I need advice in managing deployments in K8S. I need to have blue/green deployment, using gitops, and this leave me basically two options:
This will necessitate using helm to manage removing resources and whatnot, and by proxy managing blue/green through helm, and this in turn will necessitate creating duplicate deployment templates (for green and blue).
Pros: managed by helm, will delete removed resources; seems to be general practice.
Cons: managed by helm, can mess up something, especially in multiple failed deployments; can create snowflake namespace if someone quickly fix/add some resource and will not commit to repo;
Just deploy each revision to it's namespace like web-front-2142, check, promote to ingress, then delete all other web-front-[\d] I can still use helm template engine, but without tiller. No need to rely on tiller managing resources - namespace will be deleted after production namespace promotion.
I will need to create separate namespace for ingress, because it is singular resource, but this will be a really simple namespace, something like web-front-ingress.
Pros: no snowflakes, every deployment has been created fully from repo; if it works - it works; no dependency on previous deployments in any way, if previous deployment was totally foobar-ed, it doesn't matter.
Cons: separate namespace for singular resources like ingress; seems to be not how k8s was designed and can lead to unforeseen consequences; all deployments tools including spinnaker revolves around single namespace deployment.
Need some advice and best practices! :)
So, basically i've since settled on an answer - singular namespaces is a way to go. Mainly because of singular resources, like PVC, that can't be shared between namespaces.
But main epiphany is that you don't have to use tiller! You can still use helm templates, and K8S labels is all you need! For example i use jenkins as a builder AND versioner. It set labels like managed_by: jenkins, and version: <build_number>, so all i have to do on deploy is to find all resources with same name and version lower than current and patch them, and then add new resources, and remove all resources managed_by: jenkins that are no longer present (by their name). I've build simple case of this and it seems to work just fine.
The official documentation mentions the following:
Namespaces are intended for use in environments with many users spread across multiple teams, or projects. For clusters with a few to tens of users, you should not need to create or think about namespaces at all. Start using namespaces when you need the features they provide.
It is not necessary to use multiple namespaces just to separate slightly different resources, such as different versions of the same software: use labels to distinguish resources within the same namespace.
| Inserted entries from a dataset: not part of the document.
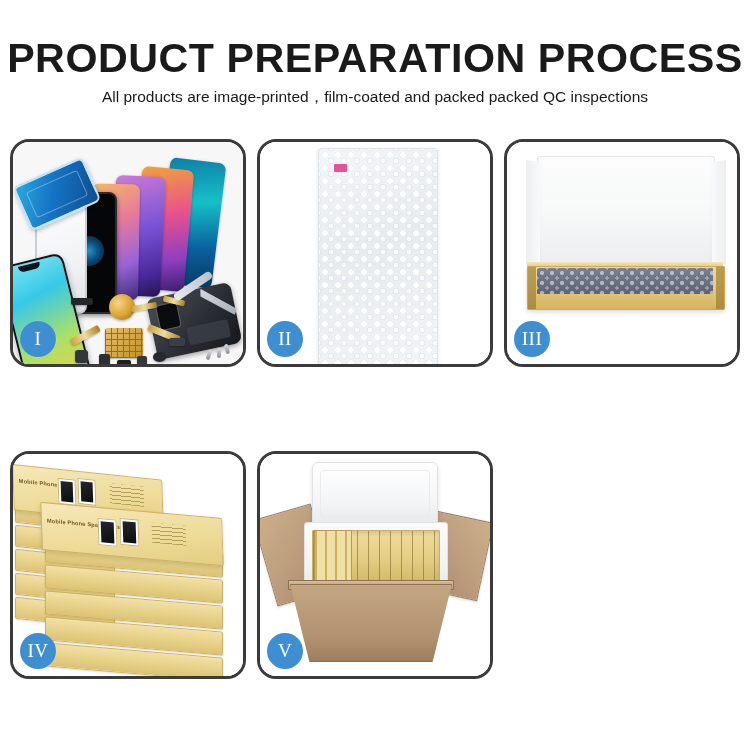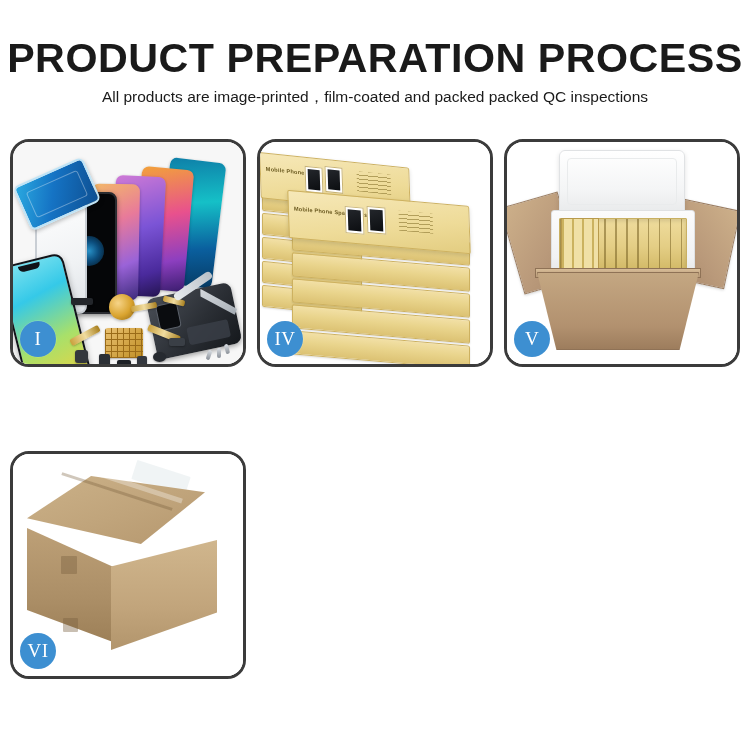--- a/index.html
+++ b/index.html
@@ -372,6 +372,20 @@
       <div class="badge">I</div>
     </div>
 
+    <div class="panel">
+      <div class="stage p2">
+        <div class="scr-in"></div>
+        <div class="scr-dark"></div>
+        <div class="scr-conn"></div>
+        <div class="scr-gold1"></div>
+        <div class="scr-bot"></div>
+        <div class="scr-g2"></div>
+        <div class="scr-g3"></div>
+        <div class="bw"></div>
+        <div class="lbl-pink"></div>
+      </div>
+      <div class="badge">II</div>
+    </div>
 
 
     <div class="panel">

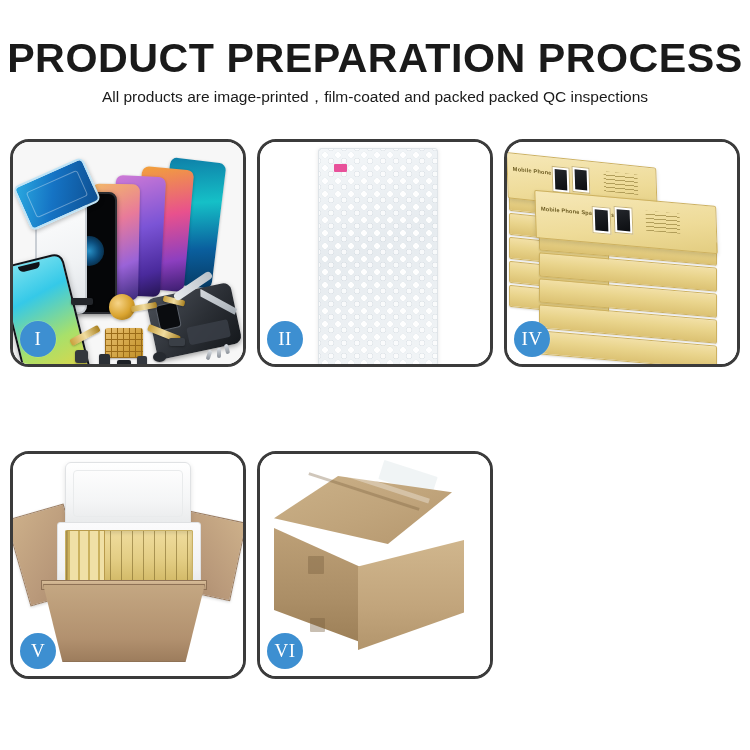--- a/index.html
+++ b/index.html
@@ -387,6 +387,16 @@
       <div class="badge">II</div>
     </div>
 
+    <div class="panel">
+      <div class="stage p3">
+        <div class="bx3-lid"></div>
+        <div class="bx3-foam"></div>
+        <div class="bx3-edge"></div>
+        <div class="bx3-body"></div>
+        <div class="bx3-bubbles"></div>
+      </div>
+      <div class="badge">III</div>
+    </div>
 
     <div class="panel">
       <div class="stage p4">

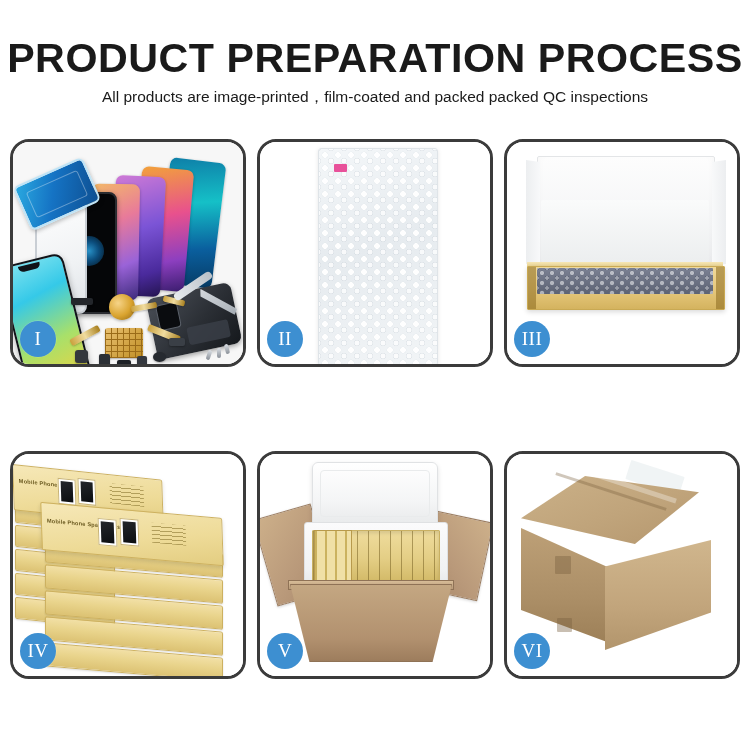--- a/index.html
+++ b/index.html
@@ -450,19 +450,6 @@
       <div class="badge">V</div>
     </div>
 
-    <div class="panel">
-      <div class="stage p6">
-        <div class="c6-tape"></div>
-        <div class="c6-top"></div>
-        <div class="c6-left"></div>
-        <div class="c6-right"></div>
-        <div class="c6-seam"></div>
-        <div class="c6-seam2"></div>
-        <div class="c6-tab c6-t1"></div>
-        <div class="c6-tab c6-t2"></div>
-      </div>
-      <div class="badge">VI</div>
-    </div>
 
   </div>
 </div>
The Kubernetes Namespaces: use cases and insights" article tells us more about best approaches using namespaces. It is not recommended to use different namespaces for versioning software:
An easy to grasp anti-pattern for Kubernetes namespaces is versioning. You should not use Namespaces as a way to disambiguate versions of your Kubernetes resources. Support for versioning is present in the containers and container registries as well as in Kubernetes Deployment resource. Multiple versions should coexist by utilizing the Kubernetes container model which also provides for auto migration between versions with deployments. Furthermore versions scope namespaces will cause massive proliferation of namespaces within a cluster making it hard to manage.
Other resources (e.g. GCPB) describe namespaces usage mostly for separating Kubernetes objects for various stages, teams, projects, clients.
So you can assume that using separate namespaces for blue-green deployments or canary deployment is not a very common approach.